A Composite Filter-Based Approach for Artifact Elimination and Segmentation of EEG Signal for Application in Brain-Computer Interface
DOI:
https://doi.org/10.47852/bonviewJDSIS42022757Keywords:
baseline wandering artifact, electroencephalogram, eye blink signal, discrete wavelet transform, moving average filter, power line interference artifactAbstract
Electroencephalogram (EEG) signal is one of the important bio signals which can characterize different states of action. These signals are often contaminated with different artifacts. Dominant artifacts are baseline wandering, power line and eye blink noise. The frequencies of these artifacts overlap with the frequencies of the EEG sub bands and create a major challenge for analysis. In the present paper, a computationally simple, robust to noise and accurate EEG segmentation algorithm is developed for all dominant noise elimination from the EEG signal. The proposed method uses moving average and Discrete Wavelet Transform filtering techniques. The novelty of the present work lies in the use of moving average and DWT filter which eliminates the major noises without affecting the properties of the signal and subsequent sub band segmentation without additional signal processing. The choice of db4 as mother wavelet reduces the computational time and complexity. The method has been tested on real time signals acquired from thirty individuals of varying age group. Comparative plot of acquired and clean electroencephalogram justifies the applicability and potentiality of the method for various applications including brain computer interface. Relative Root Mean Square Error (RRMSE) between the acquired and filtered signal is only 0.14 ± 0.03 which reveals that the filtering stage did not had any loss to the vital signature properties. The earlier reported literatures have the best possible value of RRMSE to be 0.42 ± 0.00 which is quite a distant apart from the present result. The proposed algorithm can be a suitable option for major artifact elimination and EEG segmentation in low-cost single-channel EEG systems because of its (a) computationally efficiency; (b) filtering contaminated EEG signals in millisecond time resolution; (b) automatic, requiring no human intervention; (c) non-invasive, preserving unaltered EEG intervals without contamination; and (d) low-complexity, requiring no artifact reference.

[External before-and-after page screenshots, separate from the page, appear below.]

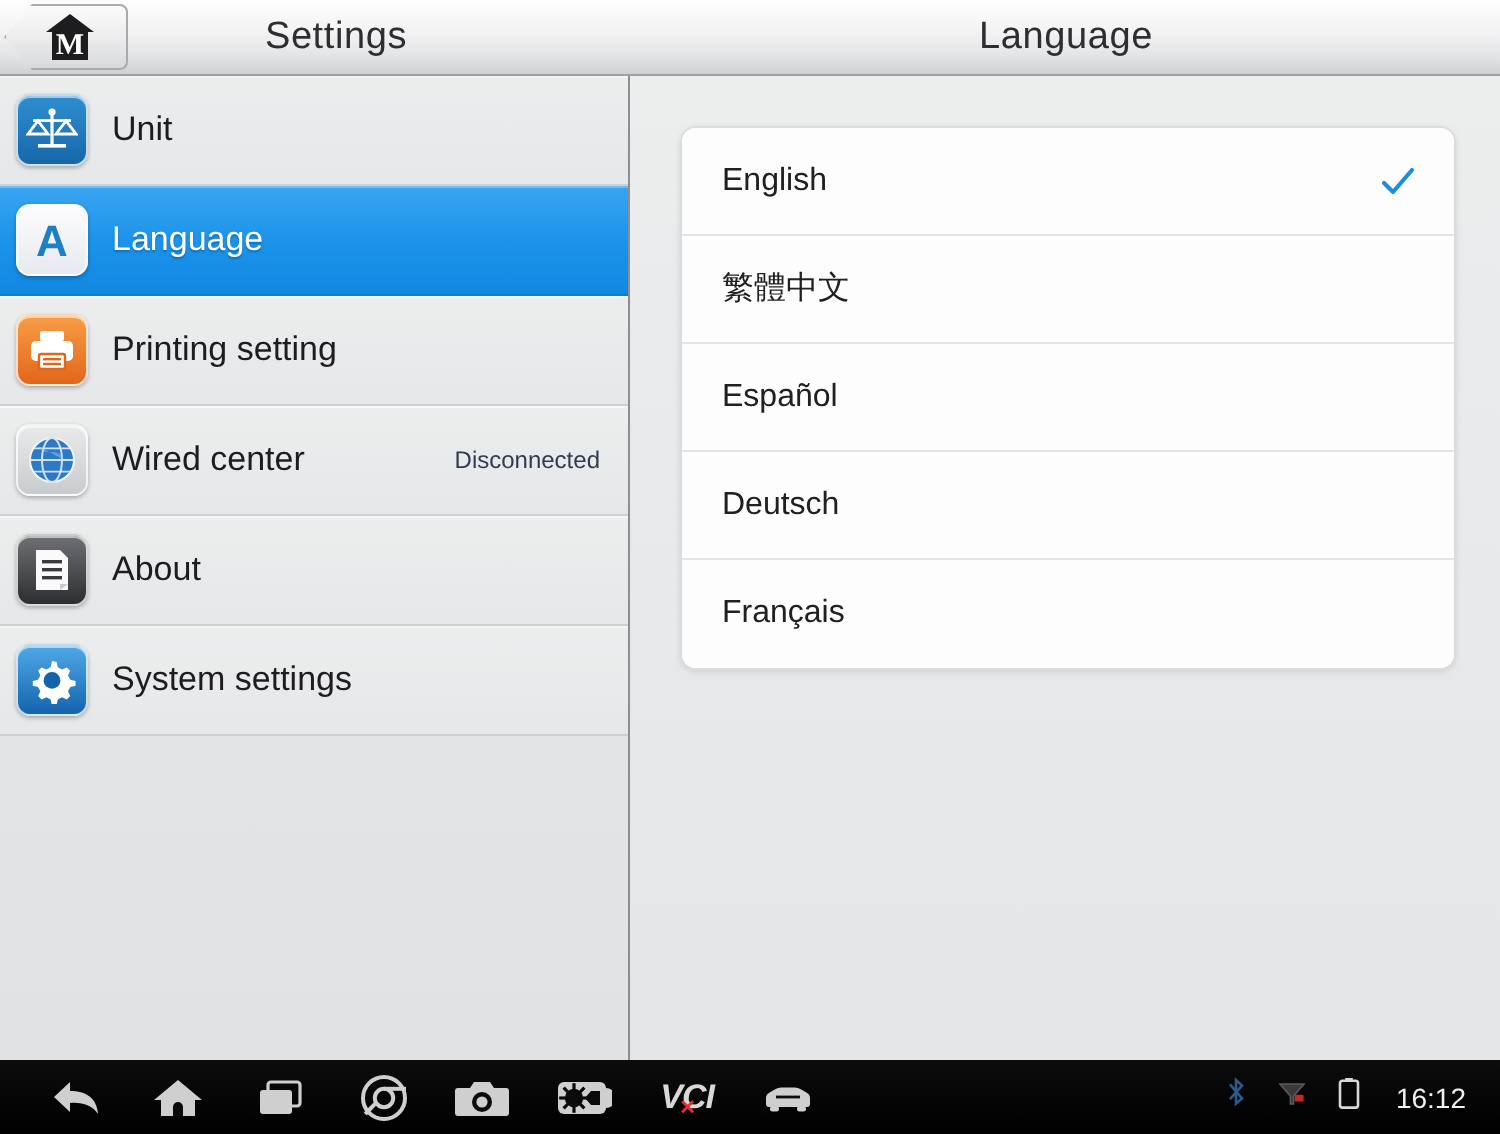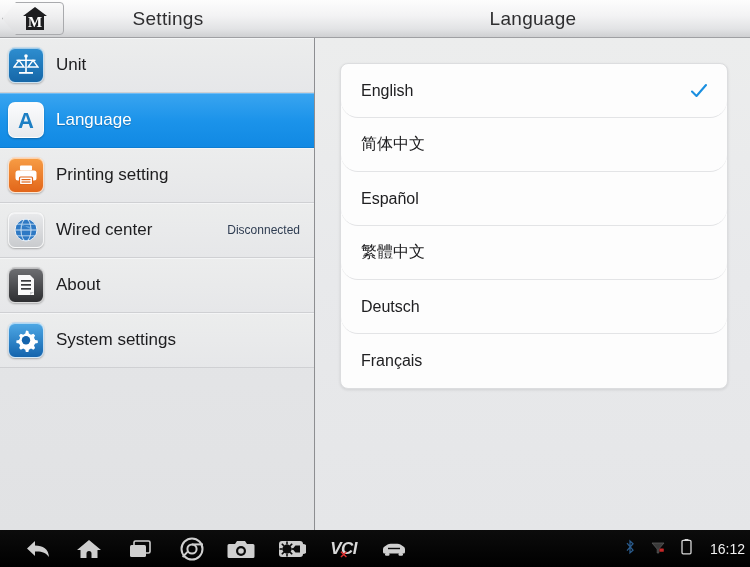--- a/index.html
+++ b/index.html
@@ -108,7 +108,6 @@
     border-bottom:1px solid #e3e4e6;
     background:#fdfdfd;
     cursor:pointer;
-    border-radius:17px;
   }
   .lrow:last-child{ border-bottom:none; }
   .lrow-label{ font-size:16px; color:#202022; }

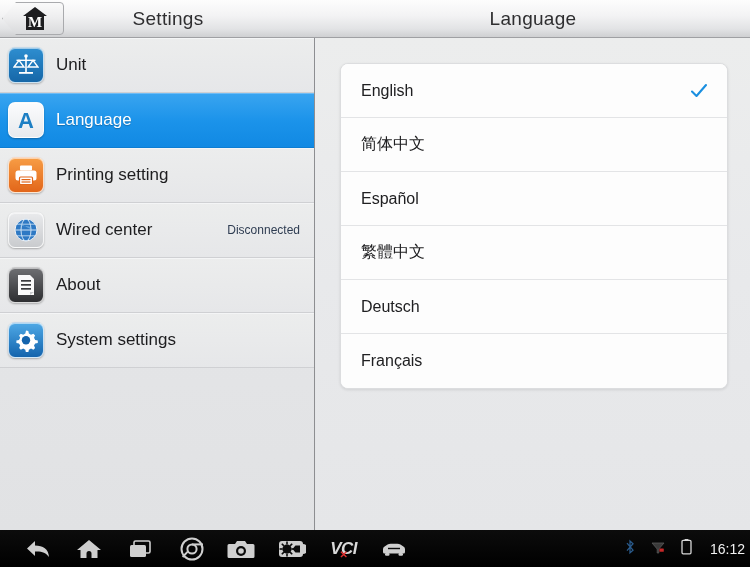--- a/index.html
+++ b/index.html
@@ -260,10 +260,6 @@
         </span>
       </div>
 
-      <div class="lrow">
-        <span class="lrow-label">简体中文</span>
-
-      </div>
 
       <div class="lrow">
         <span class="lrow-label">Español</span>

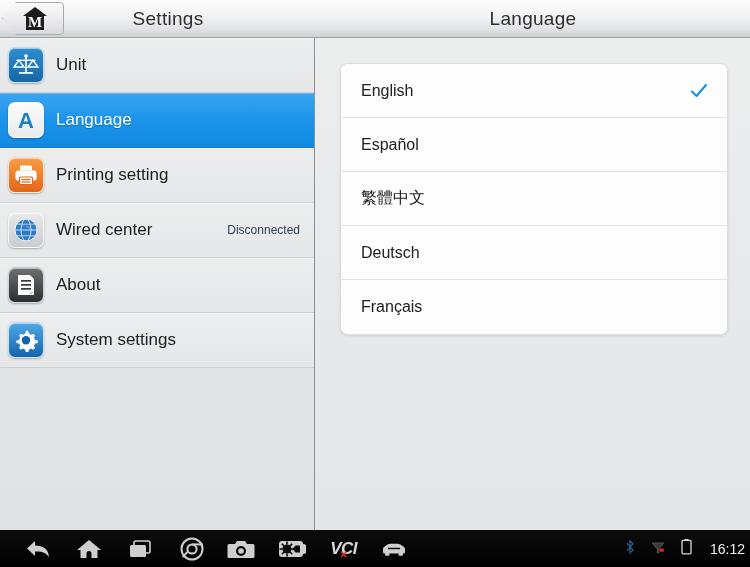--- a/index.html
+++ b/index.html
@@ -262,12 +262,12 @@
 
 
       <div class="lrow">
+        <span class="lrow-label">繁體中文</span>
+
+      </div>
+
+      <div class="lrow">
         <span class="lrow-label">Español</span>
-
-      </div>
-
-      <div class="lrow">
-        <span class="lrow-label">繁體中文</span>
 
       </div>
 

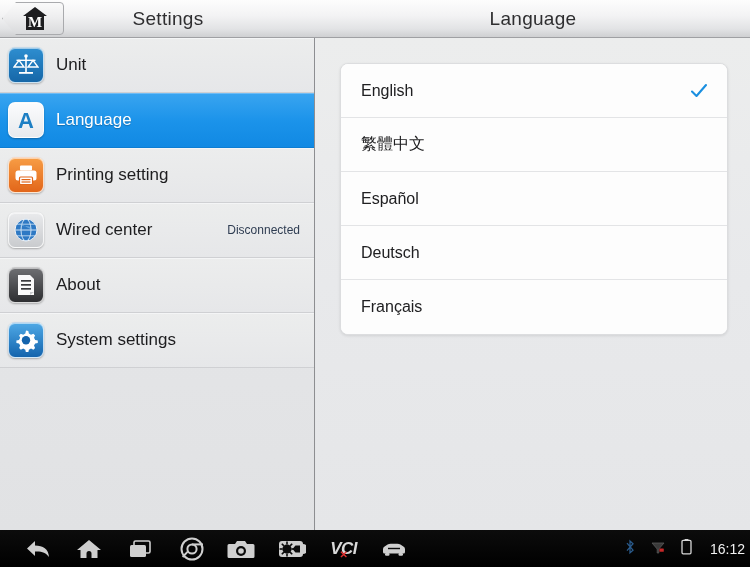--- a/index.html
+++ b/index.html
@@ -133,7 +133,7 @@
   }
   #status-area{
     margin-left:auto; display:flex; align-items:center; gap:16px;
-    padding-right:5px;
+    padding-right:17px;
     text-decoration:underline;
   }
   #status-clock{ font-size:14px; color:#f0f0f0; margin-left:2px; }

Received: 4 March 2024 | Revised: 28 May 2024 | Accepted: 5 July 2024
Conflicts of Interest
The authors declare that they have no conflicts of interest to this work.
Data Availability Statement
Data available on request from the corresponding author upon reasonable request.
Author Contribution Statement
Avishek Paul: Conceptualization, Methodology, Software, Validation, Formal analysis, Investigation, Resources, Data curation, Writing - original sraft, Writing - review & editing, Visualization, Supervision, Project administration. Saurabh Pal and Madhuchhanda Mitra: Conceptualization, Investigation, Writing - review & editing, Supervision, Project administration.SeConceptualization, Investigation, Writing - Review & Editing, Supervision, Project administration.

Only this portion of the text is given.